(Data items)

★ ★ ★ ★

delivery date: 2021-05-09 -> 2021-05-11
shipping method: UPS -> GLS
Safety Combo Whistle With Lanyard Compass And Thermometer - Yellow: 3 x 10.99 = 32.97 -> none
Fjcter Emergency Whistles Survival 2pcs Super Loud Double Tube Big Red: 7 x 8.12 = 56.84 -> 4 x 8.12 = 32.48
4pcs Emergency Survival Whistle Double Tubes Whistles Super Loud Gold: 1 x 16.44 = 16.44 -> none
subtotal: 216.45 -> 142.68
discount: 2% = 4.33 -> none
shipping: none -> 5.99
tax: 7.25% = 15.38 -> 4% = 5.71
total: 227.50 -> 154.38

★ ★ ★ ★

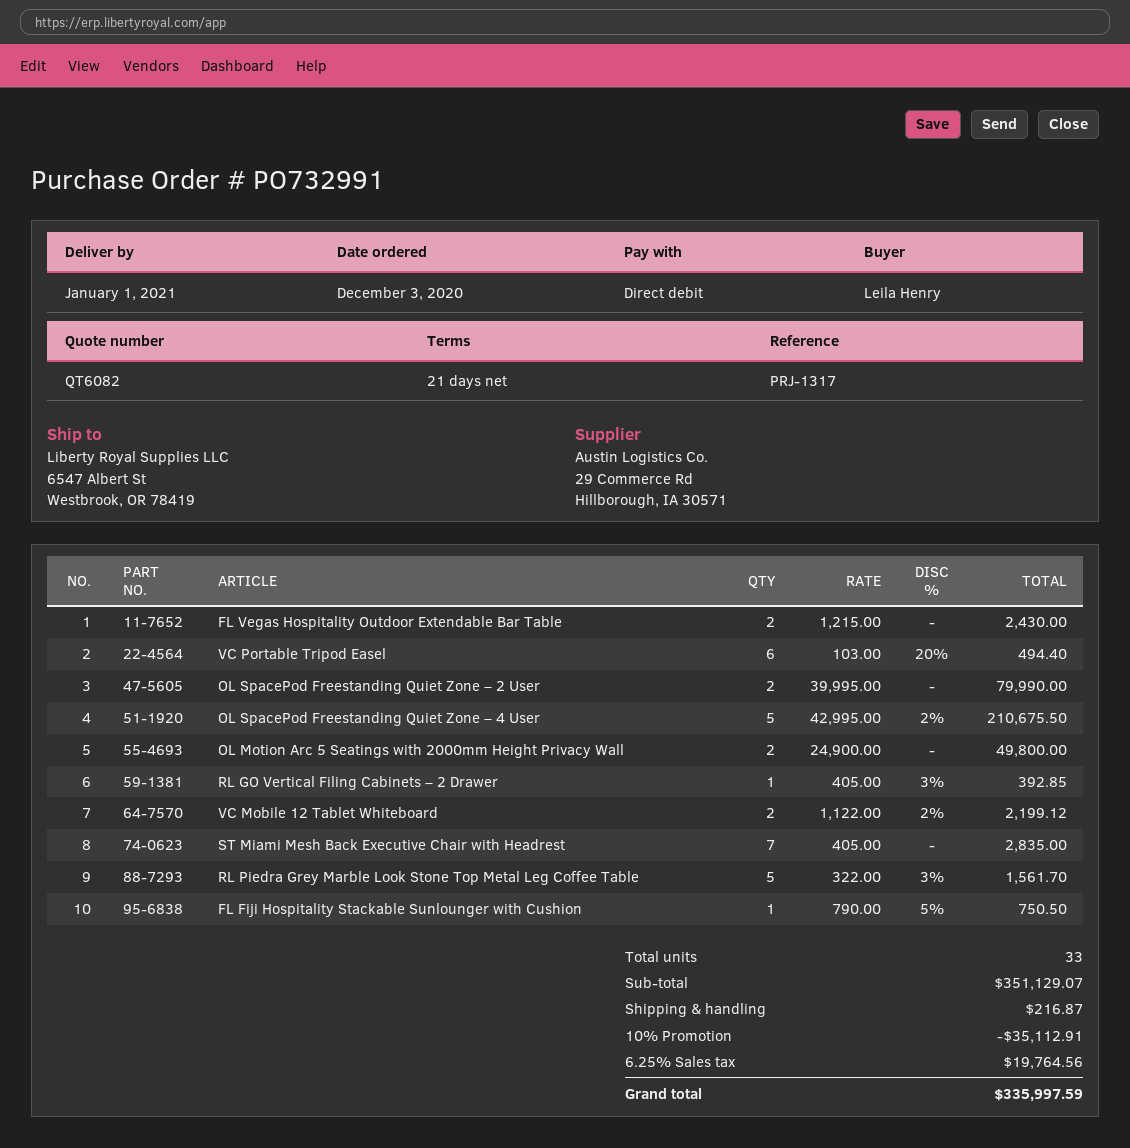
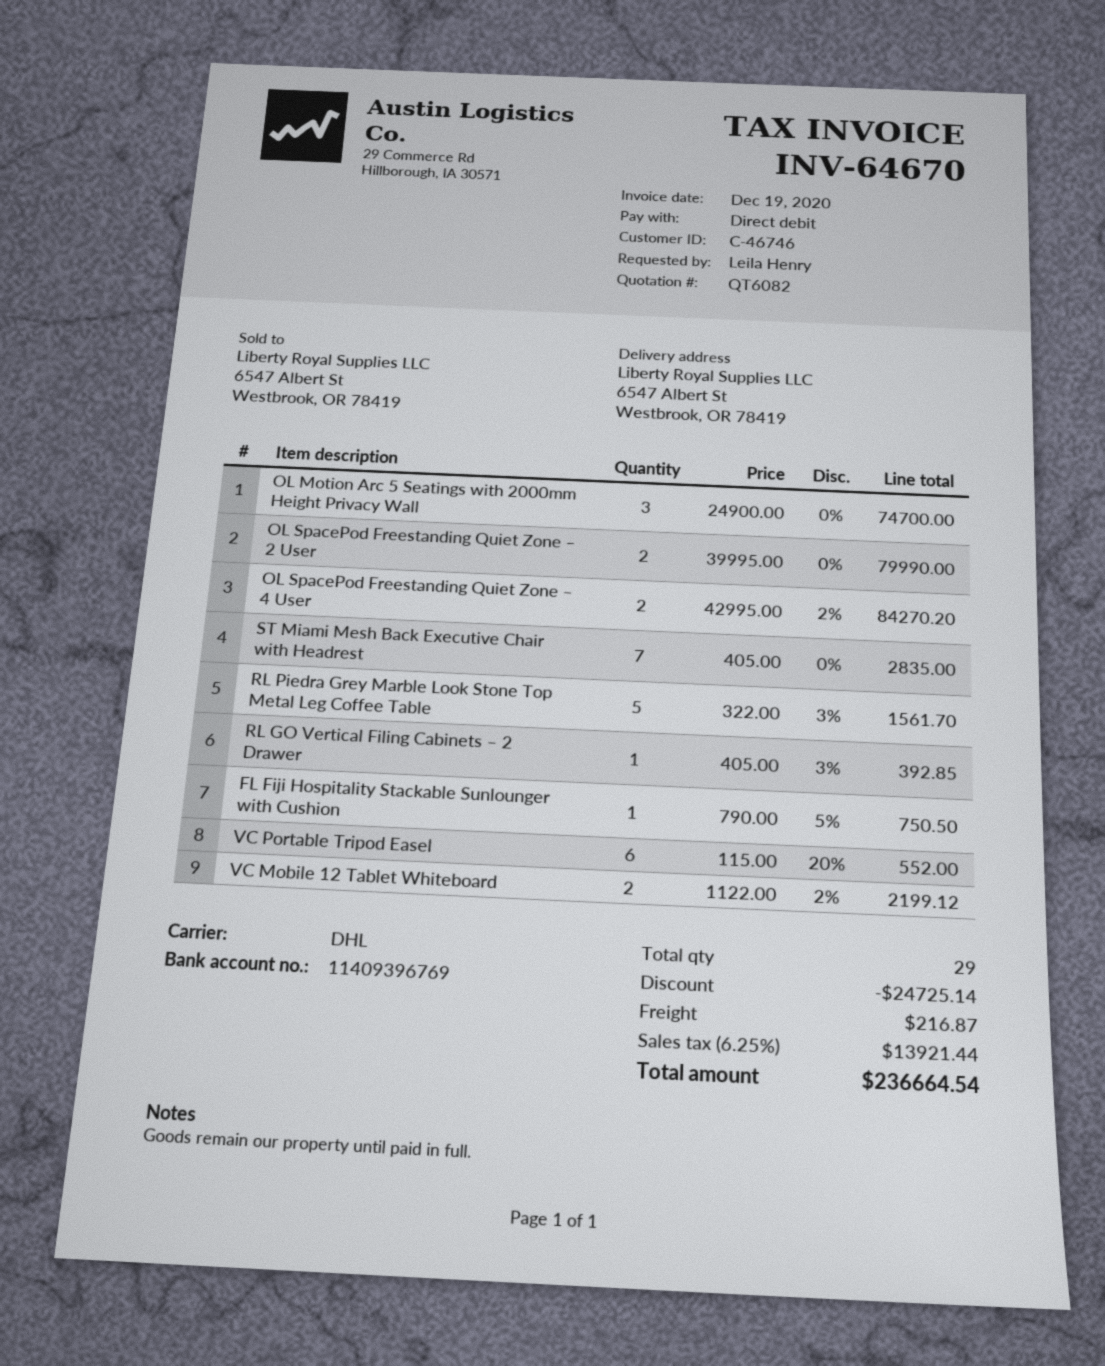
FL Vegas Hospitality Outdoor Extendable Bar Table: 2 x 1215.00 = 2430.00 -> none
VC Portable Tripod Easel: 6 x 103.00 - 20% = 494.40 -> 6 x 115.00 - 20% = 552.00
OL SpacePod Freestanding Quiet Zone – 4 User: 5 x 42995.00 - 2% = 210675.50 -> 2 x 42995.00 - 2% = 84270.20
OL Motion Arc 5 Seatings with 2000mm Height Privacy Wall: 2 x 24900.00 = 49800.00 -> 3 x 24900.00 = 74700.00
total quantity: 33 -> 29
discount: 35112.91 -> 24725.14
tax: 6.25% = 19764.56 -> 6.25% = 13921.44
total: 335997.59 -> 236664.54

★ ★ ★ ★

**WORK TO COMPLETE:**
Only the lines above from the one with "FL Vegas Hospitality" up to and including the one with "total: 335997.59 -> 236664.54" should be repeated, exactly as written.

**FINISHED EXERCISE:**
FL Vegas Hospitality Outdoor Extendable Bar Table: 2 x 1215.00 = 2430.00 -> none
VC Portable Tripod Easel: 6 x 103.00 - 20% = 494.40 -> 6 x 115.00 - 20% = 552.00
OL SpacePod Freestanding Quiet Zone – 4 User: 5 x 42995.00 - 2% = 210675.50 -> 2 x 42995.00 - 2% = 84270.20
OL Motion Arc 5 Seatings with 2000mm Height Privacy Wall: 2 x 24900.00 = 49800.00 -> 3 x 24900.00 = 74700.00
total quantity: 33 -> 29
discount: 35112.91 -> 24725.14
tax: 6.25% = 19764.56 -> 6.25% = 13921.44
total: 335997.59 -> 236664.54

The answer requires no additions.